I had never even thought about that; were we separated at birth? Did Dad know that we were twins? Mom must have known; I had not the slightest inkling of the possibility I would ever hear someone else refer to my parents as "ours." I shook my head. "No; they died when I was—"

"Three?" Now it was her turn to finish my sentence, and my turn to be creeped out by it. "Yeah, that's how I remember it, too."

So we were victims of the same home invasion; why hadn't Mau-Mau's friend rescued both babies, instead of just one? Did Mau-Mau know one of us was missing? She never let on that she did. Was this other twin left for dead?

She slowly shifted to the top step and scooted closer to me. Not very much closer, but closer. I could see some kind of scar on her hand. Her nails were short; I wondered if we had the same habits, being twins and all-like biting our nails.

"I'm Raven, by the way," she said at last.

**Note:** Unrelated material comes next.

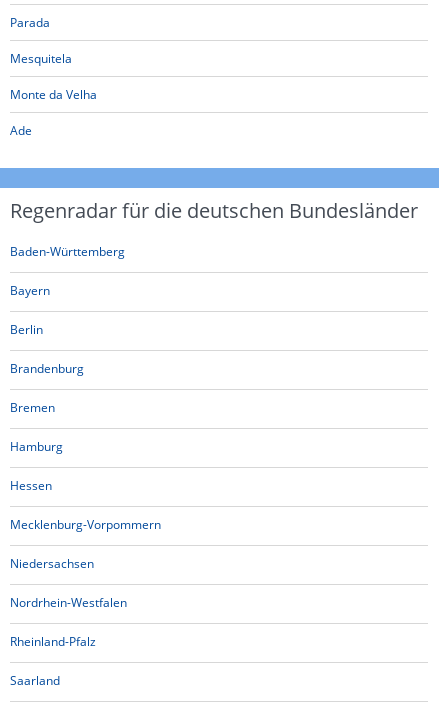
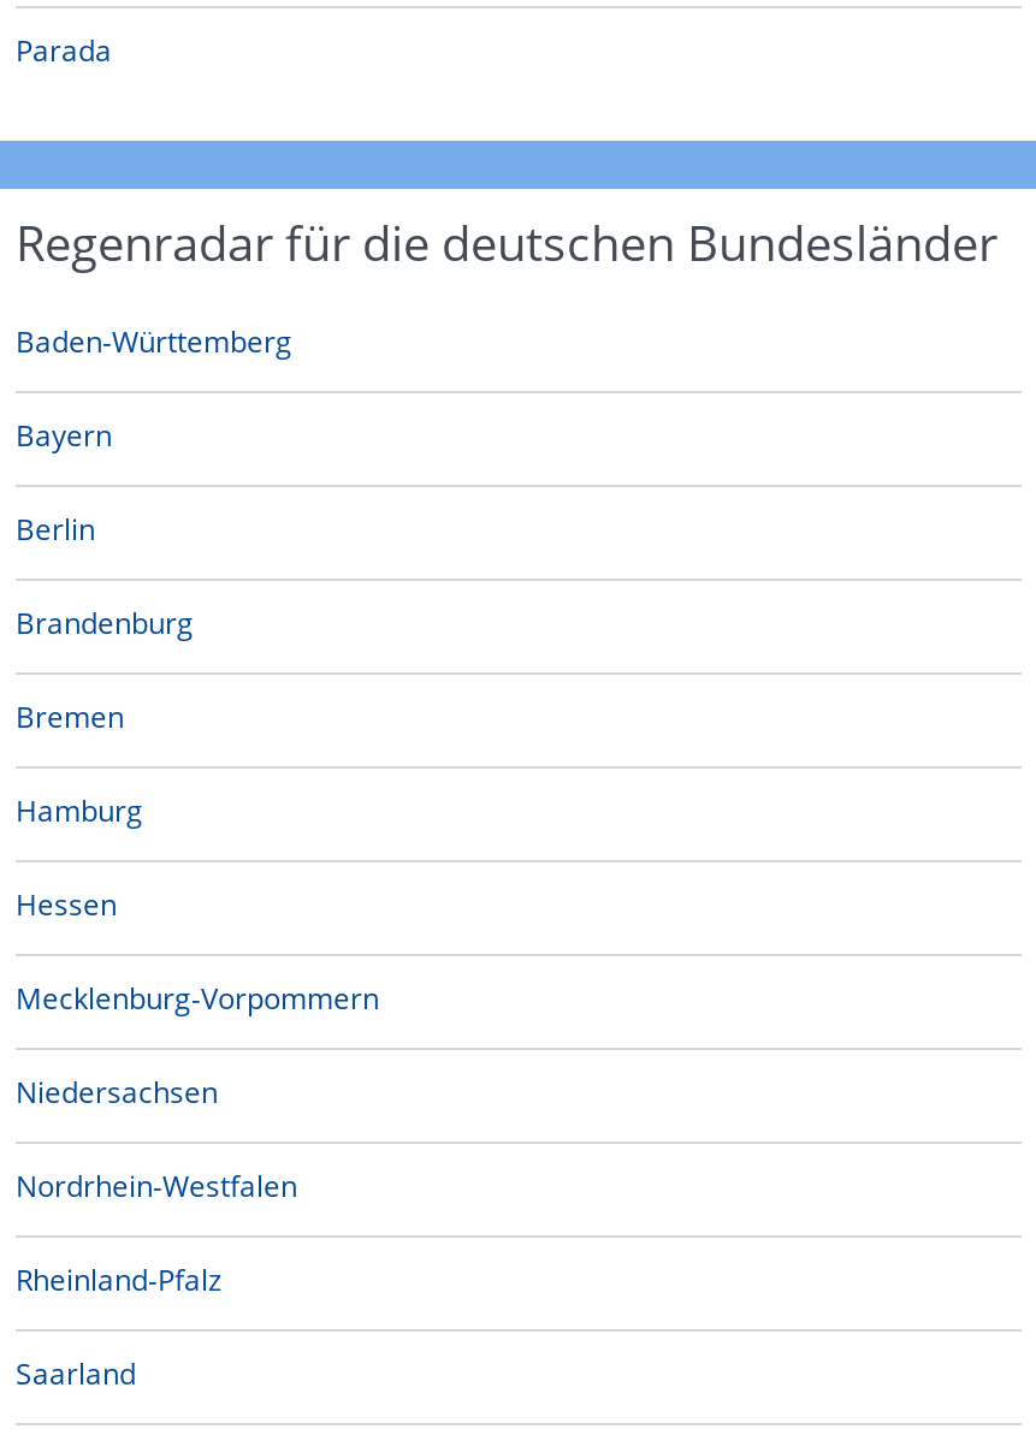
[10,50,97,139] Mesquitela | Monte da Velha | Ade -> none

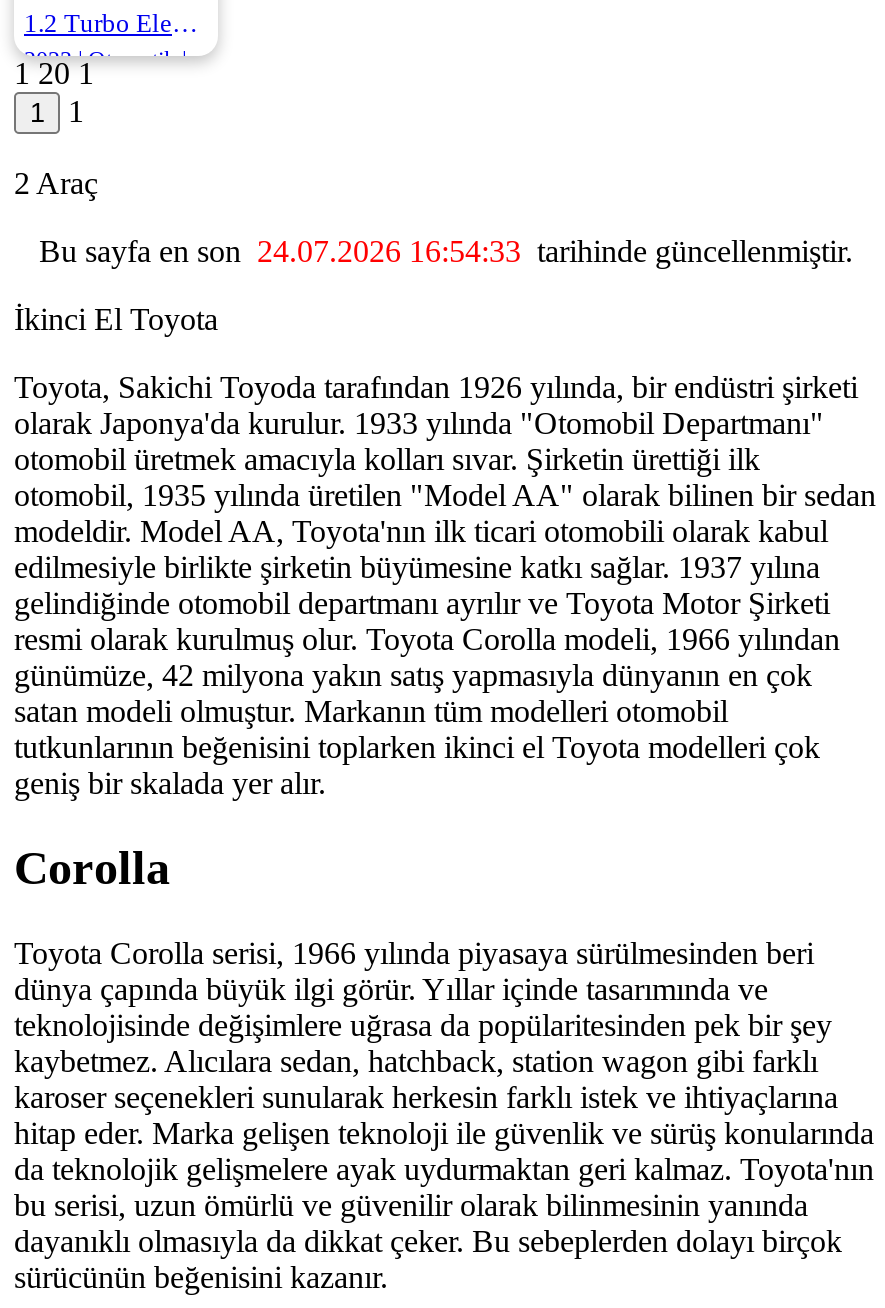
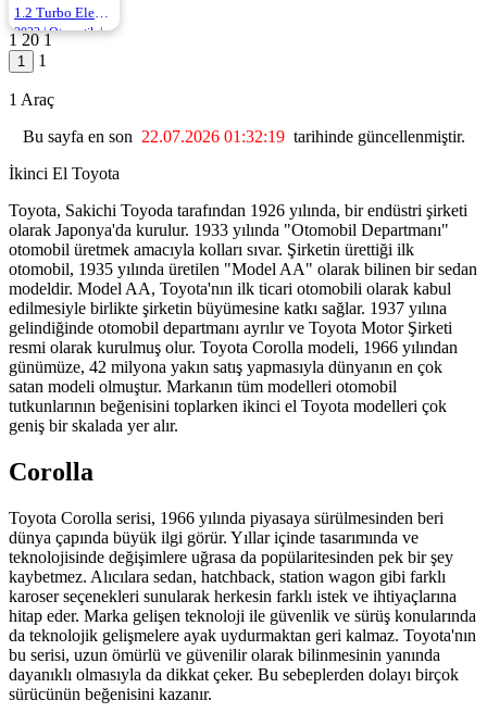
[14,166,98,200] 2 Araç -> [9,90,54,109] 1 Araç
[39,234,853,268] Bu sayfa en son 24.07.2026 16:54:33 tarihinde güncellenmiştir. -> [22,127,465,146] Bu sayfa en son 22.07.2026 01:32:19 tarihinde güncellenmiştir.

Raven; I liked the sound of that name.
"Brooke," I introduced myself.

Raven scooted just the tiniest bit closer. "So...where did you learn to fight like that?" She brought a hand up to the shiner I had left on her cheek. I didn't see offense, though; she appreciated combat.

Meanwhile, I tried to figure out the best way to sum up the last few months when this girl Raven also had no idea of the twenty years preceding them. "Well, when the foster home where I was raised got ransacked by a pride of Lowen, a Klaustriech named Bergen let me join his crew and taught me what I needed to know."

Raven gave me a disgusted sneer.
"I don't believe this; you ran with Wesen?"

The way she said it, one would think I spent my life in a leper colony. "They're not all bad, you know!" I rose up in defense of my friends. "They taught me that it was in a Grimm's nature to want to help the Wesen, that their skill set was one that could bring balance without the tendencies and urges of a regular Wesen."

Raven snickered darkly. "I'll remember that next time I have to stick a Fuchsbau who doesn't want to help."

I was even more horrified by the fact that she enjoyed the thought than I was at the suggestion itself. "Why would you do that?" I cried. She was looking at the mark on her hand again. Was it some sort of brand? "Raven, who trained you?"

She tossed back her hair with a flip of her head and announced proudly, "The best of the best. I was trained in the same battle school where our parents trained. I grew up in Europe," she bragged. "France, actually."

France! While I had to stay in Oregon. I wondered where we used to live, as a family. Why would one be taken to Europe and the other left behind? I sighed and acknowledged my envy. "Someday I want to go to Europe."